Very much looking forward to helping extend the add-on to support a more sophisticated approach to load forecasting and support for bi-directional EVs
I have tried running the mpc optim. But have some questions. Why is this needed instead of the next day optim? will this remember when the last deferable load was run if i run this once an hour to update the forcast? And do the mpc-optim command look correct? I have modified it to get nordpool prices and not forcast longer than today if there if its before 3 pm and after pm it will also include the next day.
emhass_mpc_optim: 'curl -i -H ''Content-Type: application/json'' -X POST -d ''{"load_cost_forecast":{{((state_attr(''sensor.nordpool_kwh_krsand_nok_2_095_025'', ''raw_today'')|map(attribute=''value'') |list + state_attr(''sensor.nordpool_kwh_krsand_nok_2_095_025'', ''raw_tomorrow'')|map(attribute=''value'')| list))[now().hour:][:24]}},"prod_price_forecast":{{((state_attr(''sensor.nordpool_kwh_krsand_nok_3_10_0'', ''raw_today'')|map(attribute=''value'') |list + state_attr(''sensor.nordpool_kwh_krsand_nok_3_10_0'', ''raw_tomorrow'')|map(attribute=''value'')| list))[now().hour:][:24]}}, "prediction_horizon":''{{ (24 if now().hour <= 15 else 48) - now().hour}}'', "def_total_hours":[8,3]}'' http://localhost:5000/action/naive-mpc-optim'
I find the frequency to run the optimisation depends on how quickly your inputs are charging.

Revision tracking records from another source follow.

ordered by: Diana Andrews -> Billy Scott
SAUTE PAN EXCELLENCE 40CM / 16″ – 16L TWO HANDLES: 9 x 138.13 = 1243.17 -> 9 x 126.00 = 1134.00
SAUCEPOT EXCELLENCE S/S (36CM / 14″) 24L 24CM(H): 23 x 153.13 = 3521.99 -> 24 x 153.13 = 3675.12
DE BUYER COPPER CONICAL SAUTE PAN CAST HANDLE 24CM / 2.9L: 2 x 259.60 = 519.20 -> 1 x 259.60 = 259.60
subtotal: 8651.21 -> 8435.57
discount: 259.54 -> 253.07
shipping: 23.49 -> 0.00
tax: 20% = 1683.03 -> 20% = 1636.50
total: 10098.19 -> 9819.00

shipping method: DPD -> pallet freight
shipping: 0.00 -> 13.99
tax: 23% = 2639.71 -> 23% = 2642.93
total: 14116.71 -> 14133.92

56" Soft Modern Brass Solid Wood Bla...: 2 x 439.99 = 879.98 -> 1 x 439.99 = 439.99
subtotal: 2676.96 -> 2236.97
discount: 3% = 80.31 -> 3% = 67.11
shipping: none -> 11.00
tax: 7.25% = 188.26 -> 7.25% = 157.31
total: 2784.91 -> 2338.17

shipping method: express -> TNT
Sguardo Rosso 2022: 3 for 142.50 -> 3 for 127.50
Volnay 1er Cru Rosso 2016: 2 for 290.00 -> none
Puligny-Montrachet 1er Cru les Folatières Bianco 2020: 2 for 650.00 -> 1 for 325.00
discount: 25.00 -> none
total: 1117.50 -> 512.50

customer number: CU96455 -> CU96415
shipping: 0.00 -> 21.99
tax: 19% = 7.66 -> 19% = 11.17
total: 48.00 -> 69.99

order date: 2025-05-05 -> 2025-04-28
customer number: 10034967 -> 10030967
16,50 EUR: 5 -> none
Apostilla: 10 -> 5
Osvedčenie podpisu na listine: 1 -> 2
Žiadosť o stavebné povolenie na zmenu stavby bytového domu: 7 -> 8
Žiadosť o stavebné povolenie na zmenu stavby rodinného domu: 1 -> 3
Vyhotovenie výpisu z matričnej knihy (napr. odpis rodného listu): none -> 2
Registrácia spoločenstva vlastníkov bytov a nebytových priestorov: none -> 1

If your are on a fixed or time of use tariff and your solar production forecast is good then daily optimisation would be sufficient.
In my case my electricity tariff (buy and sell prices) is updated every minute and can vary widely during the day from negative to over $10 / kWh. So I run the mpc optimisation every minute.
My understanding with Nordpool is your pricing is fixed once a day so you would get a reasonable optimisation plan running just after the prices are published. You can test how reasonable it is by running mpc a few times during the day and see if there is wild variation in the optimisation plan.
EMHASS doesn’t record any state between optimisation runs so it doesn’t know if it has just operated your load before the last run. I don’t actually find this to be a problem even though I am optimising every minute. My long run loads over 8 hours still work and my short run loads 1 hour sometimes might pick up 2 hours operations. One challenge I have mitigated in my automations it switching loads two quickly, on/off/on/off every minute. Once an automation starts a load I force it to continue for at least 15 minutes.
To further check your script, can you copy and paste into DeveloperTool:Template and post those results so we can see what all the variable expansion results are.
I understand, so the reason why i wanted to do this is that I have expirienced some thimes my hot water is getting cold because it can have a long time between the heating. if I have a day with cheap prices and next day is got production it can go more than 24 hours between heating. Also wather can change so i want to run it more times.
OK, so how do you fix this for the deferable load then when you run it like this?